MLA
- In office 1967–1991
- Constituency: Lalgola

Minister for Agriculture, Law and Minor Irrigation
- In office 5 April 1972 – 21 June 1977

Personal details
- Born: 5 June 1925
- Died: 28 February 1991 (aged 65)
- Party: Indian National Congress
- Children: Abu Hena

= Abdus Sattar (Murshidabad politician) =

Indian politician

Abdus Sattar (5 June 1925 - 28 February 1991) is an Indian National Congress politician, seven-time MLA and cabinet minister in the state of West Bengal.

==Early life==
Abdus Sattar, son of Kalimuddin Biswas, was born at Lalgola in Murshidabad district on 5 June 1925. He did his post-graduation and degree in law from the University of Calcutta.

==Political career==
In 1965, he was leader of the Congress Party in the West Bengal Legislative Council. He won from the Lalgola (Vidhan Sabha constituency) in 1967, 1969, 1971, 1972, 1977, 1982 and 1987.

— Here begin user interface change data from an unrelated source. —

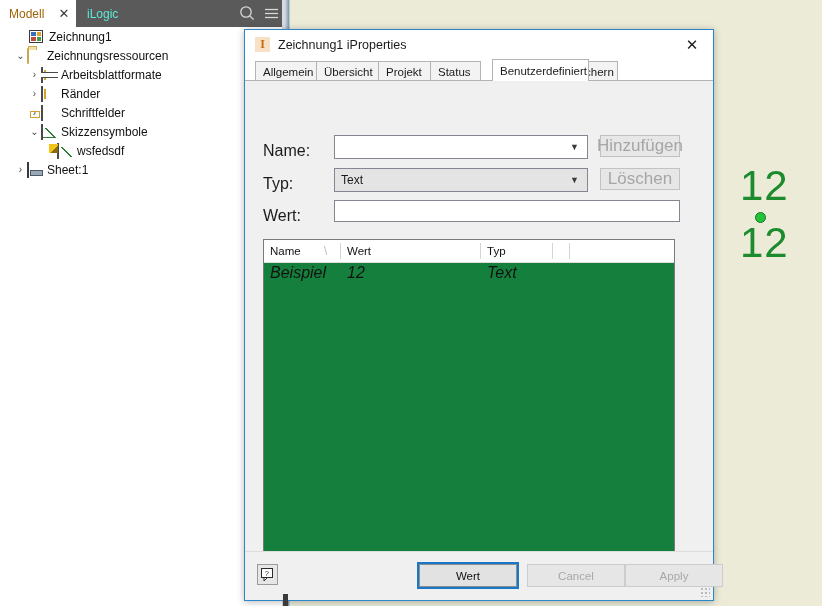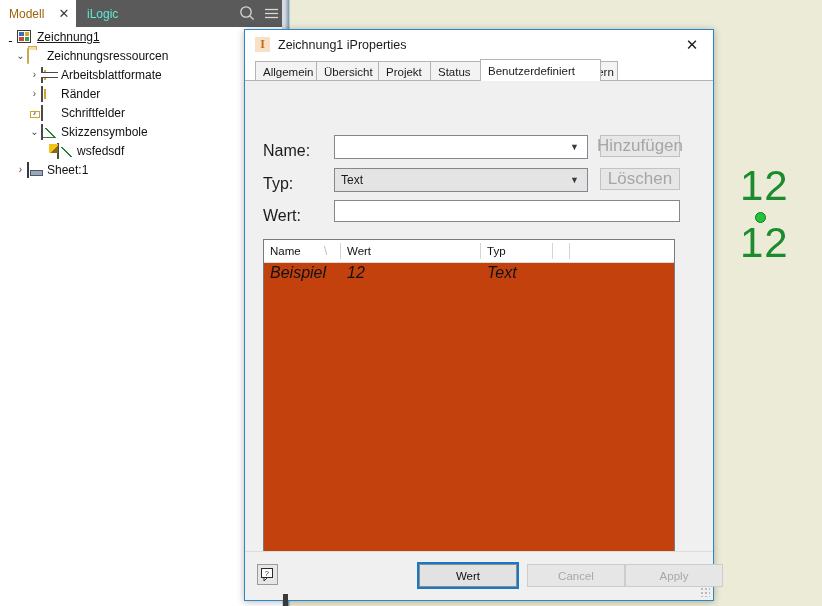"Zeichnung1" .d0 { padding-left: 4px -> 16px; text-decoration: underline -> none }
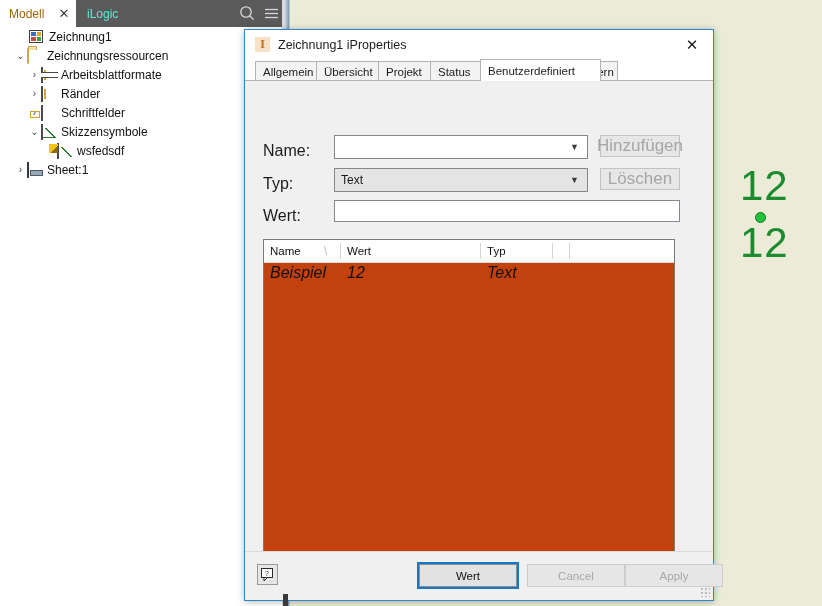"Benutzerdefiniert" div.dtab { left: 212px -> 224px; width: 121px -> 97px }
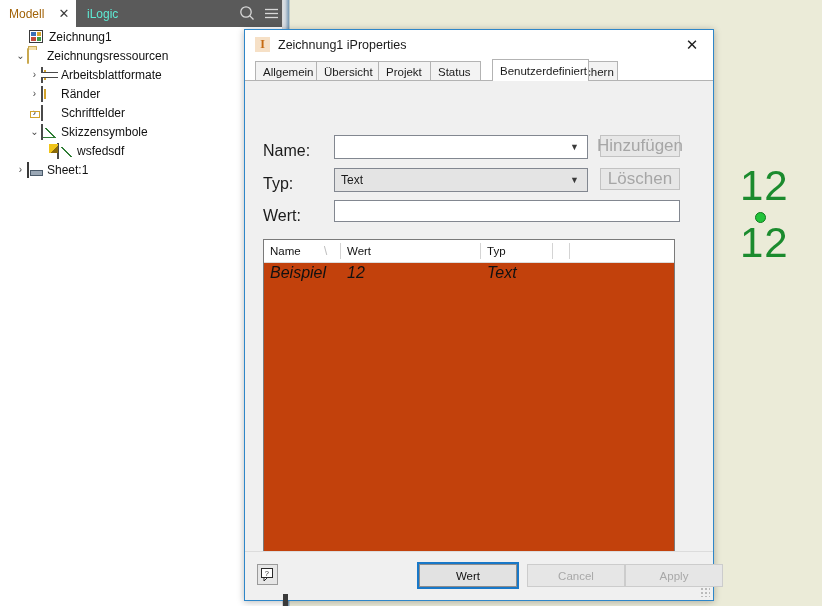"Name" #list { background: #c2410c -> #15803d }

He was in the UDF ministries in 1969 and 1971. In 1972, he was minister for agriculture, law and minor irrigation in the Siddhartha Shankar Ray ministry. He was the leader of the opposition in the assembly from 1982 to 1991.

==Death==
He died on 28 February 1991. After his death, his son, Abu Hena, continued to contest successfully the Lalgola seat.